Uni Serv Corp. v. Vitiello

Decision Date12 April 1967
Citation53 Misc.2d 396,278 N.Y.S.2d 969
CourtNew York City Court
PartiesUNI SERV CORPORATION, Plaintiff, v. Sam VITIELLO and Madeline Vitiello, Defendants.

Venitt & Adler, New York City, Fredric Lee Adler, New York City, of counsel, for plaintiff.

Fred Gold, Jamaica, for defendants.

ABRAHAM A. BERRY, Judge.

Plaintiff sues to recover the sum of $770.71 for merchandise purchased on presentation of a credit card issued by plaintiff to defendants.

Originally an application for the credit card was made by defendant Madeline Vitiello. The card was issued in the name of her husband, defendant Sam F. Vitiello. He acknowleged that he had authorized his wife to obtain the credit card, that he knew of its existence, and that purchases were made in his name. Prior to October 15, 1964, defendant conceded having made purchases on which there was a balance due plaintiff in the sum of $85.30. On that day, her purse was stolen including the contents, amongst which was the credit card in question. On October 15, three purchases were made by the thief, and on October 16 and 17, 18 additional purchases were made amounting in all to the sum of $685.41.

Immediately upon discovering the loss of the purse, the police were notified. A detective from the local precinct called at defendants' premises and advised them to notify plaintiff of the loss of the card. Defendant made a telephone call to plaintiff's place of business at which time they were instructed to send a written communication which they did on October 18, 1964.

The application, in effect, a contract between the parties, was received in evidence. It provided:

'If card holder is a married woman, Uni Serv, at its option, may carry card holder's account in husband's name upon responsibility of husband and wife.'

Amongst other provisions, it contained the following:

'If UNI-CARD is stolen or lost, card holder will notify UNI SERV in writing, and until UNI SERV received such notification, card holder will continue to be responsible for any use of the card.'

The application also contained the following: 'THE AMOUNT OF CREDIT APPLIED FOR UNDER THIS PLAN IS:' Underneath this line is 'Check One.' Then follow boxes which contain the following '$250, $500, $750, $1,000, or fill in higher amount.' The check mark is in the box alongside the sum of $250.

It was established at the trial that the portion of the application calling attention to the obligation if the card was stolen or lost was in 8-point Futura Light with 8 point Futura Demi-Bold. The term demi-bold has reference to the type used. It is sufficiently outstanding so that attention is called to its existence on the application contract.

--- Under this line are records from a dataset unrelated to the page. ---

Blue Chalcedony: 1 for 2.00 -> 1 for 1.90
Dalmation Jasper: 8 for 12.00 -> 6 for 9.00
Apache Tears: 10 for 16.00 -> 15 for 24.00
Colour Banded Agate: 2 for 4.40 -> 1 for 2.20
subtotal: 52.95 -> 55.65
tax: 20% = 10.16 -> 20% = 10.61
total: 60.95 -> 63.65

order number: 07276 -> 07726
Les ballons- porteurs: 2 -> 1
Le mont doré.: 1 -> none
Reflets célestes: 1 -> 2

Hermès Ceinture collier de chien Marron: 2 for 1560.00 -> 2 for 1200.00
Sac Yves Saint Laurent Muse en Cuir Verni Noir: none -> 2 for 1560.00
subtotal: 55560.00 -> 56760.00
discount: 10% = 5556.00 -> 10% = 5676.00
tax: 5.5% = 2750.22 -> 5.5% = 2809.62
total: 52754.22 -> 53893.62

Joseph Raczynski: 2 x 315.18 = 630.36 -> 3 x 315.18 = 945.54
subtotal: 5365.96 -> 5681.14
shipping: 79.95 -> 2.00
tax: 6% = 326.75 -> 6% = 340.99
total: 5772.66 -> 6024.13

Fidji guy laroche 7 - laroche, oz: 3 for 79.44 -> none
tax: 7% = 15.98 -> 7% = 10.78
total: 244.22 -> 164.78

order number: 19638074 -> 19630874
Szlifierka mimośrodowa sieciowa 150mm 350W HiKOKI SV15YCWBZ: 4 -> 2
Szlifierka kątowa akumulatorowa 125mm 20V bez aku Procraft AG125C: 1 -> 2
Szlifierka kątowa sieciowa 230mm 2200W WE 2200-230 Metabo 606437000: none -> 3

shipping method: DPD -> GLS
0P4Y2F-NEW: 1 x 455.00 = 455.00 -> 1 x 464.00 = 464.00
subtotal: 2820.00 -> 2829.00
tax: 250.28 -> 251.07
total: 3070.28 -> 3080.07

Section 512 of the General Business Law was passed by the Legislature in 1961 (Chap. 549) and became effective January 1, 1962. It reads as follows:

'A provision to impose liability on an obligor for the purchase or lease of property or services by use of a credit card after its loss or theft is effective only if it is conspicuously written or printed in a size at least equal to eight point bold type either on the card, or on a writing accompanying the card when issued or on the obligor's application for the card, and then only until written notice of the loss or theft is given to the issuer. Such a provision either in a credit card issued prior to the effective date of this article, or in a writing accompanying such a card when issued, or in the obligor's application for such a card is effective, on or after the effective date of this article, only if the issuer mails to the obligor, properly addressed, written notice of the provision conspicuously written or printed in a size at least equal to eight point bold type.'

Plaintiff relies on the recent case of Texaco, Inc. v. Goldstein, 34 Misc.2d 751, 755, 229 N.Y.S.2d 51, 55, affd. 39 Misc.2d 552, 241 N.Y.S.2d 495, in which the Court stated:

'The intent of the parties is that in the event of the issuee's or obligor's loss of his card, or it having been stolen, that he be required to treat his credit card with at least the same importance, or perhaps greater importance than he would with his currency. Assuming the defendant were to have lost some currency, he, alone bears the risk of loss, and his loss is fixed by the amount of currency he lost. Should he, however, lose his credit card, the amount of loss would not be fixed, and the risk of loss is not only borne by him, but also by the Company when he actually complies with the conditions of the issuance of the...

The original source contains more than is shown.